Harvey lifted his hand off Mike's mouth, his palm wet with tears. Mike could not resist, of course. "If the paramedics came, then the electrician is hurt. It's between him, his health insurance company, and the building's master insurance. If there's negligence or active malfeasance going on in how the wiring is set up, or a manufacturing defect in the elevator --"
If you can't see, you're not going to realize that all the lights are off. Harvey qualified, "If the accident knocked out the power on this floor?"
"Then the firm's insurance can file against the building's master insurance for making it impossible to pursue the ordinary course of business. Did everything really just shut down?"
Over Mike's shoulder, Harvey watched the paramedics hustle away toward the freight elevator on the other side of the building. The electrician had an oxygen mask over his face, and most of the clothing on his torso cut away or shoved aside. He had a tattoo on his chest, some design Harvey did not recognize. Jessica watched them go, hand (and flashlight) on hip, and then turned and shooed her followers away on some tasks the necessity of which were above even Harvey's pay grade. She led a second pair of uniformed medical people into the conference room. They zoomed over to Mike's side and quickly surrounded him. Harvey backed out of their way.
A tiny yellow penlight danced across Mike's face, illuminating his eyebrows and the lines around his eyes. Low conversation reiterated everything Harvey had already asked. He glanced at Harold and the receptionist. "You're each going into separate rooms in a minute, and I'll want you to write down your version of what happened. Don't talk it over now; it's important for you to have your own separate observations down on paper."

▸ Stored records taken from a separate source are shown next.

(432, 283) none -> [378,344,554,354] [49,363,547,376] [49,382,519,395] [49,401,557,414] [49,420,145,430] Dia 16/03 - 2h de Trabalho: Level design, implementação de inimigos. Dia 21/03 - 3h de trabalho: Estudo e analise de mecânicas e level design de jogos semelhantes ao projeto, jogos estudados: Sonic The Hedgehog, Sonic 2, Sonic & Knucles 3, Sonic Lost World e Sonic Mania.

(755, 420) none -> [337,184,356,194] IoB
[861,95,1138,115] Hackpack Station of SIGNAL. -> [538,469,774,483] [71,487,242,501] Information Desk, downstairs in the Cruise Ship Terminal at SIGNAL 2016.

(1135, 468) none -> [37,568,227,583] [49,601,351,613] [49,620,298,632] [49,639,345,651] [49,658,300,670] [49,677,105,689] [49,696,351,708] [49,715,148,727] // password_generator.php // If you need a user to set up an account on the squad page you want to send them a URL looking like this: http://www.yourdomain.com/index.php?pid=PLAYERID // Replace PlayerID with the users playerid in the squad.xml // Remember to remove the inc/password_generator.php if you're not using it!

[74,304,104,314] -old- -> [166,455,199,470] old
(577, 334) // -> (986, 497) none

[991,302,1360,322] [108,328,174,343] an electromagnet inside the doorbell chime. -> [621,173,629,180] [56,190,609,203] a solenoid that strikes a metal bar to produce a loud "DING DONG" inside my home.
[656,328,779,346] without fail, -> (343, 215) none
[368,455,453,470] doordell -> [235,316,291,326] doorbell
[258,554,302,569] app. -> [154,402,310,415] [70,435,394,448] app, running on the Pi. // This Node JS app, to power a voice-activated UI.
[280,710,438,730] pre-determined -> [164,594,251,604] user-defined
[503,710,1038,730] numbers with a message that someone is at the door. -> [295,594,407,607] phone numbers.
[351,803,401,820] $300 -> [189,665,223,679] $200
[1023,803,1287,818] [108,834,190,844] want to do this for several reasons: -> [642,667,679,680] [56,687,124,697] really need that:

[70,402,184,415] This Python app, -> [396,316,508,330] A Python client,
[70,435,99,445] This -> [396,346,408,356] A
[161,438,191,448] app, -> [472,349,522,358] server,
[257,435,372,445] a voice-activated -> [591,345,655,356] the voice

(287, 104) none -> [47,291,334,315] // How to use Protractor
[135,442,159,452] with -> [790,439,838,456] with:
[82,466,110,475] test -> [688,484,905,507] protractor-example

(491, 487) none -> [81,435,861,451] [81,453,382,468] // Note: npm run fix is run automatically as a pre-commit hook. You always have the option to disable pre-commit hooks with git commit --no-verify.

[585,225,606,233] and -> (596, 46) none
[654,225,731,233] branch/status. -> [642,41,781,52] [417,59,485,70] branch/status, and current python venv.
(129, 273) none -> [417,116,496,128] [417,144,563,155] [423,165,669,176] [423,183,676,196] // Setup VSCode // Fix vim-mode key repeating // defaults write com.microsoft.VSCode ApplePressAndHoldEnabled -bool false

"In case we have to sue?" said Harold, more as a question than a statement.
Jessica answered him, from the doorway. "I've got the forms for incident reporting. It's standard procedure, even if nobody gets sued. If you could follow me --"
They went, hand in hand, and followed Jessica down the hallway. There was a moment at which Harvey could have provided a consoling pat on the shoulder, but that was not the kind of man Harvey was. He stood near the window arms crossed and watched Mike get worked on, poked and interrogated and handled with gentle, expert hands.
"Harvey," said Mike in a small voice. With brusque efficiency, a paramedic was holding open one of his eyes as Harvey had done before. Mike said, "Will you be my lawyer?"
"Bit of a conflict of interest, don't you think? Considering I'm your boss."
"If I'm blind." Mike took a big breath. The paramedic switched to his other eye. "If it's permanent."
"That's not funny, Mike."
"No," said Mike, "it's not."
"You aren't bleeding inside the eye," said the paramedic, who was a tall and skinny black man with knobby fingers. It was unclear whether he'd said that as an argumentative interjection, or whether he was listening to the conversation at all. He used a knuckle to angle Mike's face one way, and then another way, under the penlight. "Can you stand?"
"Yeah, I, yeah. I walked here." Mike waited overlong for the paramedics to back up, and then tentatively slid off the conference table. He took two steps to his right, fingers never leaving the table's edge. "I'm not dizzy or anything."
"Your head hurt?"
"Besides my eyes, you mean? No." Mike smoothed down his necktie with his free hand: a sure sign he was working back through his recent memory in search of a specific datum. "I landed on my elbows. My head didn't hit the floor."
The paramedic started to put things away in his kit. "We can transport you to a hospital if you want, but you've got no warning signs for concussion. Chances are it's flash-blindness, and you'll be fine in an hour."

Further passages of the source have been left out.